Ada sebuah pepatah lama yang berbunyi: “Kebersihan itu Pangkal Kesehatan”. Pepatah tersebut menyampaikan pesan kepada semuanya agar dapat hidup bersih sebab penyakit tidak akan pernah berani menyerang. Bersih yang dimaksud tidak hanya ditujukan untuk selalu pandai menjaga kebersihan diri saja tetapi juga harus pandai menjaga lingkungan agar tidak ikut-ikutan kotor atau tercemar.
Lingkungan bagi manusia adalah satu kesatuan yang tak dapat terpisahkan satu sama lain. Sebab manusia yang hidup dalam tatanan sosial pasti mempunyai lingkungan yang menjadi penyokong mereka dapat hidup tentram dan jauh dari masalah. Jikalau lingkungan tempat para manusia dihinggapi oleh berbagai masalah seperti banyaknya orang-orang yang dengan mudahnya membuang sampah sembarangan di sungai, selokan, dan tepi jalan. Yakinnya lingkungan tersebut tidak lagi dapat membuat nyaman orang-orang yang tinggal disitu karena lingkungan yang tercemar tersebut telah mendatangkan masalah seperti bau dari sampah, sungai yang kotor, banyaknya nyamuk, dan banjir yang kesemua itu tidak diinginkan oleh siapapun menimpanya. Maka dari itu menumbuhkan rasa malu dapat menjadi solusi bagi semuanya kembali menata lingkungannya agar kembali asri dan nyaman untuk di tinggali.
Rasa malu adalah suatu sifat yang seharusnya wajib dimiliki dan diterapkan oleh semua orang. Banyaknya orang yang mempunyai rasa malu menjadikan setiap tindakannya penuh dengan kehati-hatian dan mengikuti norma yang berlaku.

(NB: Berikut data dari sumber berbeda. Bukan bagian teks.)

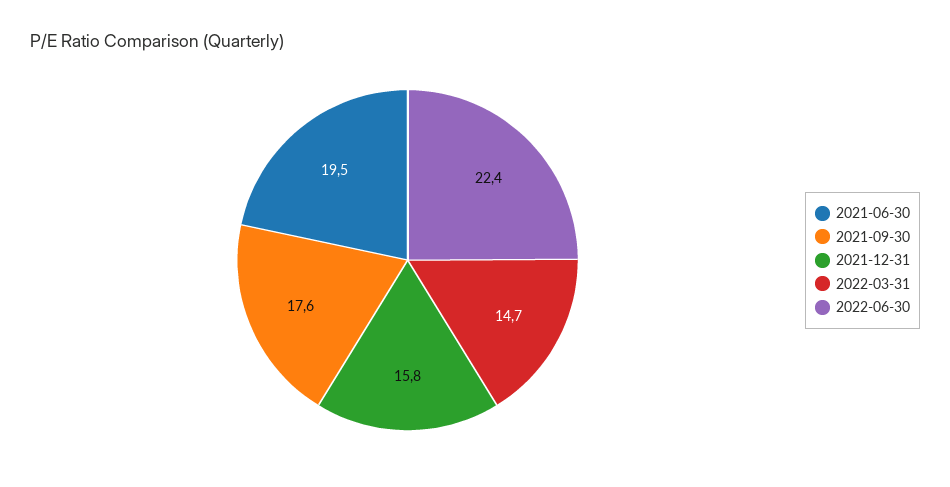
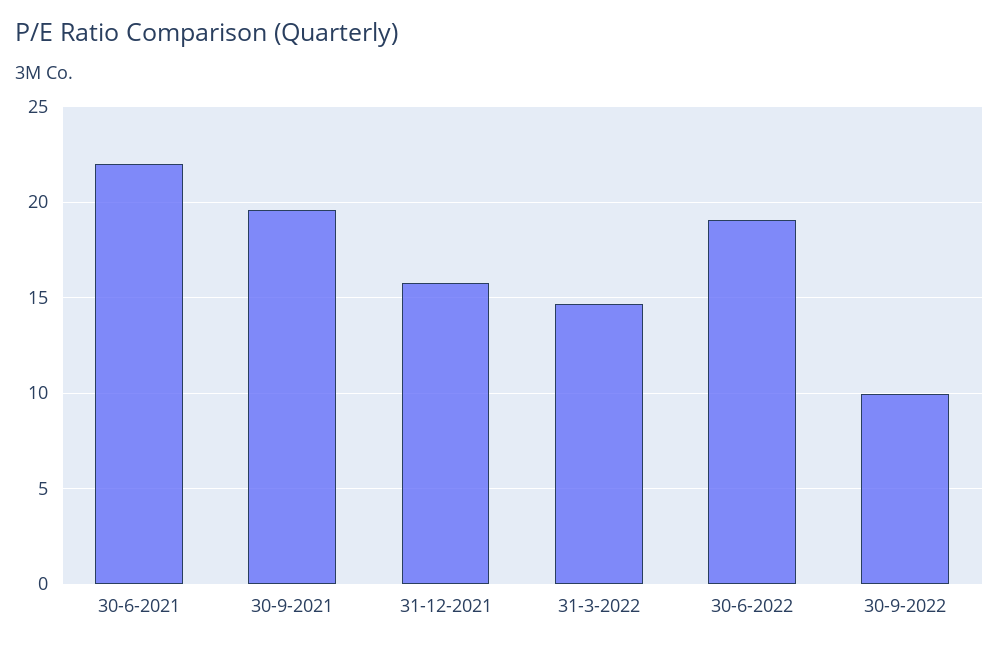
2021-06-30: 19.5 -> 22
2021-09-30: 17.6 -> 19.5
2022-06-30: 22.4 -> 19
30-9-2022: none -> 10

Ramainya orang-orang yang hidup dalam kesemerautan dengan merusak lingkungannya adalah bagian dari kumpulan orang-orang yang tidak lagi mempunyai rasa malu melihat lingkungannya menjadi rusak. Sehingga akibatnya akan merugikan siapa saja yang tinggal dalam lingkungan yang rusak tersebut.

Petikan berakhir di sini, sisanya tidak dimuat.